この『ケンブリッジ』は、英語による定義を読むという行為自体に、学習性を見出す、というのが方針だろう。実際、圧倒的多数の英語学習者は、訳語が欲しくて辞書を引く。どれほど学習的な配慮をした英和辞典でも、訳語以外の部分は、残念ながら無視されがちなのが実情である。この辞書の場合、訳語だけでは意味がよく分からなかったら、英語による説明・用例を読むしかない。そうやって「学習」させようという考え方であろう。
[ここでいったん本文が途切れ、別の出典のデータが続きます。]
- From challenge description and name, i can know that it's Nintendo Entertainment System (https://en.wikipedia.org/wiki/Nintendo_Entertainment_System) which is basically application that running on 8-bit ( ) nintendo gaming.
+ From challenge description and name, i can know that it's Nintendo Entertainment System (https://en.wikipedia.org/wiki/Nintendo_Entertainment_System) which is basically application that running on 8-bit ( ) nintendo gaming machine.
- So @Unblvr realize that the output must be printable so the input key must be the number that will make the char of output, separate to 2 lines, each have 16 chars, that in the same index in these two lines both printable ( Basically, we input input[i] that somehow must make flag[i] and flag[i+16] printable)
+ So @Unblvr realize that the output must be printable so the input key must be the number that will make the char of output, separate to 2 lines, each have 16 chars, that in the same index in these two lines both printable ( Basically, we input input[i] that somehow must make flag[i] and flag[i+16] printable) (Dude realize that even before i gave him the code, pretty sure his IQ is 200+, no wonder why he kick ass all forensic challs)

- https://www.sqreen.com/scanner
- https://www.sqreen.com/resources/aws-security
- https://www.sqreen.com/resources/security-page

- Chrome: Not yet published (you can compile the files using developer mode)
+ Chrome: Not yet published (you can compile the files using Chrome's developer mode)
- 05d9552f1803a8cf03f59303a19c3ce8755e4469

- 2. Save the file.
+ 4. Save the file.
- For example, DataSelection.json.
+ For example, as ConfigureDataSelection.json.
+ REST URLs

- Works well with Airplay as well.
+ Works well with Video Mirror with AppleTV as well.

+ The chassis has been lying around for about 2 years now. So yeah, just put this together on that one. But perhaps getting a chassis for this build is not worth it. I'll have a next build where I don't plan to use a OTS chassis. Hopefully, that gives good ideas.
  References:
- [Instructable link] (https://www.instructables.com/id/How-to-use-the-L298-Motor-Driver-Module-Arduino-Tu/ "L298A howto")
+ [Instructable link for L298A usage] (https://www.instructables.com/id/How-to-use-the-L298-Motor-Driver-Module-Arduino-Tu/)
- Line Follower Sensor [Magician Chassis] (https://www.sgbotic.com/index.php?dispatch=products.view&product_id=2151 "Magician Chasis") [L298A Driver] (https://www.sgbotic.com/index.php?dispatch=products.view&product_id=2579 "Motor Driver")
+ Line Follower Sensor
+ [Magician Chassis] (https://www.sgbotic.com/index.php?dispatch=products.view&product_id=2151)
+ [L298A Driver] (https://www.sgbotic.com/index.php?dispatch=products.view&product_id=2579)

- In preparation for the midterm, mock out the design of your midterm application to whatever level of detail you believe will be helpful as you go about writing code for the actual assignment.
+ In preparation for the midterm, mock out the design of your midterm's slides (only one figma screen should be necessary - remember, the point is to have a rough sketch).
もちろん、訳語のためだけにしか使わないのであれば、『デイリーコンサイス』等の、訳語羅列のみの辞書を使うのと変わらなくなってしまうわけだが。
『ワードパワー』の場合、すべてが和訳されているため、結局は日本語の部分だけを見て終わるという危険性をはらんでいる。建前上は、英文定義→その和訳→訳語という使い方が奨励されていても、実際には、訳語→和文定義で終わってしまう可能性が高い。
つまり、どちらにも長所と短所がある。評価は、そのあたりをどう考えるかであろう。私自身としては、『ワードパワー』は利用者を甘やかしすぎだと思っているので、両者を比べた場合は、この『ケンブリッジ英英和』の方を推したい。